By an old gnarled tree, Boris Karloff steps out to greet us. A cautionary deep string flourish leads the way, as he looks around, standing in a swirl of mist.
Once Johnny and Tim are inside the house, we see a large winding staircase that hints at a time when this might have been an opulent showplace. I was struck by a frame that shows the disconnection with life outside the old house with its splendid chandelier which looms prominently over the two boy’s heads as they enter the empty dusty gray of the beginning of the house.
Tim calls out as they start to climb the stairs, “Is anybody home?” There’s a quick cut to a darkened room filled with cobwebs and the outline of an old seamstress dummy. To the left of screen, we see a door as it subtly closes ever so slightly. It’s an eerie touch, that lends to the menacing atmosphere of the decrepit house.
There is no furniture downstairs yet a strange portrait of a woman who seems to be reigning over the emptiness, the place is a musty, decaying hollow shell of another era like the exoskeleton of a giant decomposing beetle. Preparing to take refuge overnight on the lower floor they set out their sleeping bags, but Johnny still seems like he’s in a state of shock. He begins to walk around and finds a cobweb-covered painting of a woman whom he senses holds the secret to what is haunting the place. From the beginning, Johnny does seem to have an uncanny second sight which is causing him great distress. Staring at the painting, a poignant violin melody begins its undercurrent, it is the theme of this mysterious woman. Dissolve, into the spooky, dreamy gray facade of the mansion. Columns, the rhythmically otherworldly drone of these sentinel pigeons guarding their ancient Gothic citadel. Winged gatekeepers to a graveyard.
Tim is awakened in the middle of the night and discovers that his brother Johnny is not there. We hear a sweet, distant vocalize like the siren Lorelei of Greek mythology who lured the sailors onto the rocks. Johnny has been aroused by this haunting lullaby lilting in the air and seems to be drawn upward as if in a somnambulist’s trance. Moving by some unseen provocation, the voice leads him up the staircase.
We are sharing his enchantment. We follow him. Now we hear the pigeons in a fury. Louder like a heart pumping blood, pulling us up the stairs with Johnny. Once Tim starts to stir he discovers that his brother is not in his sleeping bag next to him.

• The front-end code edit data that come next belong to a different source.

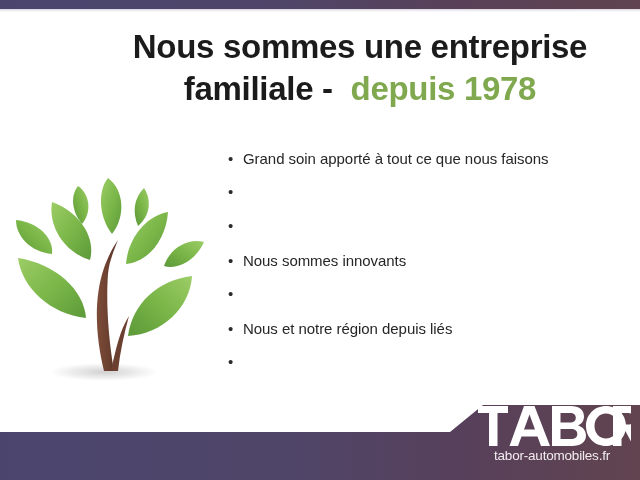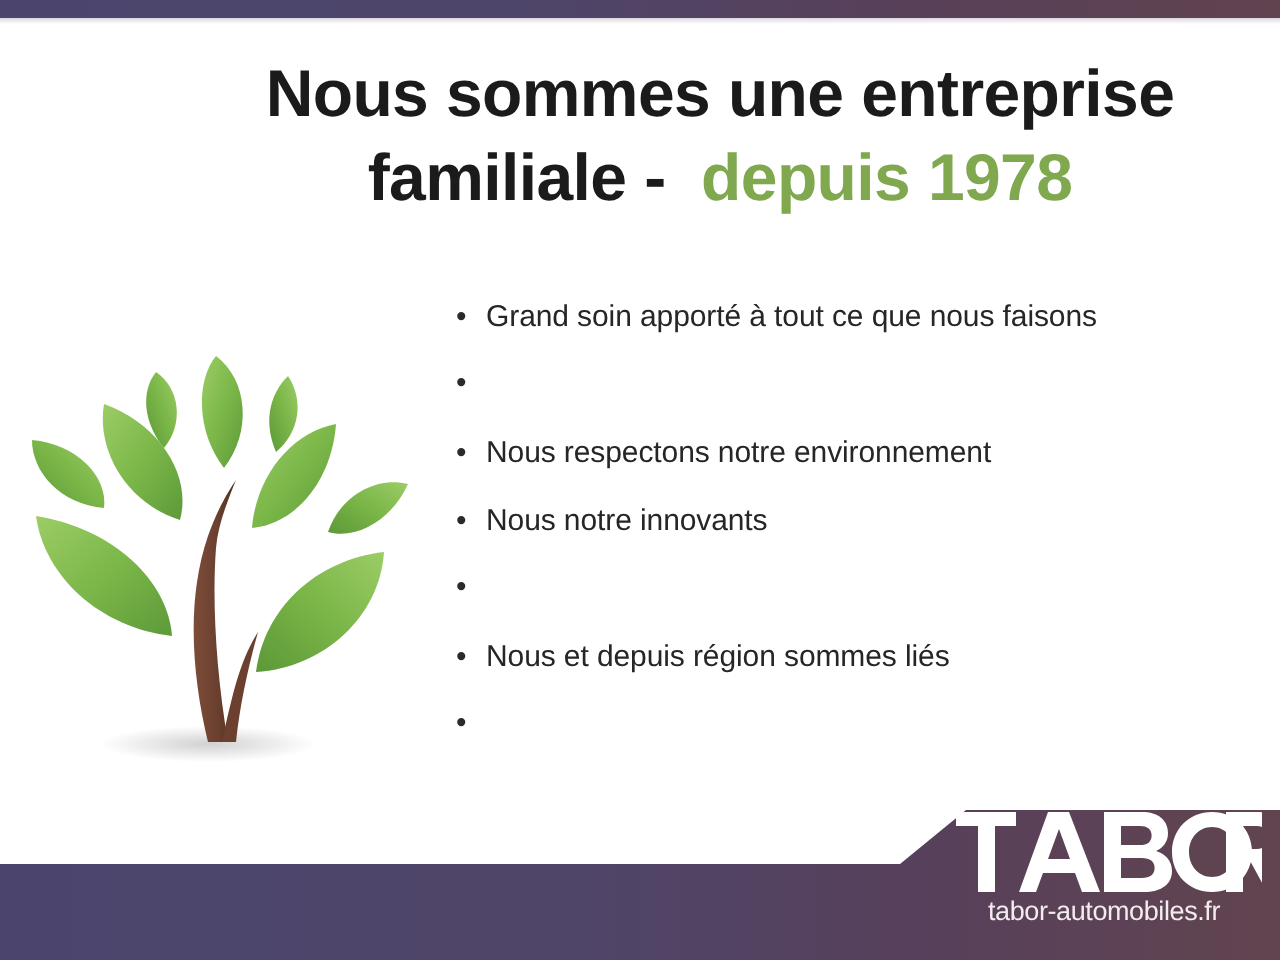--- a/index.html
+++ b/index.html
@@ -212,32 +212,31 @@
   <div class="bullets">
     <div class="bullet-row">
       <span class="bullet-dot">•</span>
       <span class="bullet-text">Grand soin apporté à tout ce que nous faisons</span>
     </div>
     <div class="bullet-row">
       <span class="bullet-dot">•</span>
     </div>
     <div class="bullet-row">
       <span class="bullet-dot">•</span>
-      <span class="bullet-text">Nous respectons notre environnement</span>
-    </div>
-    <div class="bullet-row">
-      <span class="bullet-dot">•</span>
-      <span class="bullet-text">Nous notre innovants</span>
-    </div>
-    <div class="bullet-row">
-      <span class="bullet-dot">•</span>
-    </div>
-    <div class="bullet-row">
-      <span class="bullet-dot">•</span>
-      <span class="bullet-text">Nous et depuis région sommes liés</span>
+    </div>
+    <div class="bullet-row">
+      <span class="bullet-dot">•</span>
+      <span class="bullet-text">Nous sommes innovants</span>
+    </div>
+    <div class="bullet-row">
+      <span class="bullet-dot">•</span>
+    </div>
+    <div class="bullet-row">
+      <span class="bullet-dot">•</span>
+      <span class="bullet-text">Nous et notre région depuis liés</span>
     </div>
     <div class="bullet-row">
       <span class="bullet-dot">•</span>
     </div>
   </div>
 
   <div class="footer">
     <svg class="footer-shape" viewBox="0 0 640 80" width="640" height="80" preserveAspectRatio="none" xmlns="http://www.w3.org/2000/svg">
       <defs>
         <linearGradient id="footG" x1="0" y1="0" x2="1" y2="0">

Tim proceeds to look for his missing brother. The vocalize is more audible to him now, as Johnny ascends the stairs there is a crescendo of fluttering, wings, and a female voice. Tim about to reach the top of the stairs is startled by his brother’s screams. Johnny emerges from the shadows, blood flowing down his face. He is holding a bloody hatchet. He moves towards Tim and strikes with the hatchet but misses and sinks it into the wall behind his brother. Tim runs down the stairs, calling his brother’s name. “John, John!” He runs out of the house fleeing in terror into the dark night through the mossy guilded trees.
He stumbles into the swamp after hitting his head on a rock. Johnny still sleepwalking or is he the walking dead, holding the hatchet, collapses as he buries the weapon in the sleeping bag where Tim’s head would have been.
Johnny walks down the staircase still in a trance, holding the hatchet up as if ready to strike.
This is where county Sheriff Buckner (Crahan Denton) enters the story. He is attending to the gash on Tim’s head. Sheriff Buckner tells him that a local, Howard had found him while coon hunting and found him out cold in the woods, bringing him to this nearby cabin. Tim wakes screaming “Johnny, Johnny… Where am I?” He begins telling Sheriff Buckner that Johnny’s head was smashed but he was still walking with a hatchet in his hand. “He was walking down the stairs to me, his head was split, he was dead, I know he was dead.” Buckner realizes that the only place he could be talking about is the old Blassenville Plantation.
In order to clear his name and recover his brother’s body, Tim agrees to go back to the house with Sheriff Buckner. Buckner seems not to believe the boy and is pretty sure that he’s either crazy or murdered his own brother. Back at the Blassenville house, Tim tells Buckner, “He came down those stairs” The sheriff holds his lantern and shines a light on a blood stain. Tim says, “Look there’s my brother’s blood” Buckner gripes, ” Yeah yeah yeah I see”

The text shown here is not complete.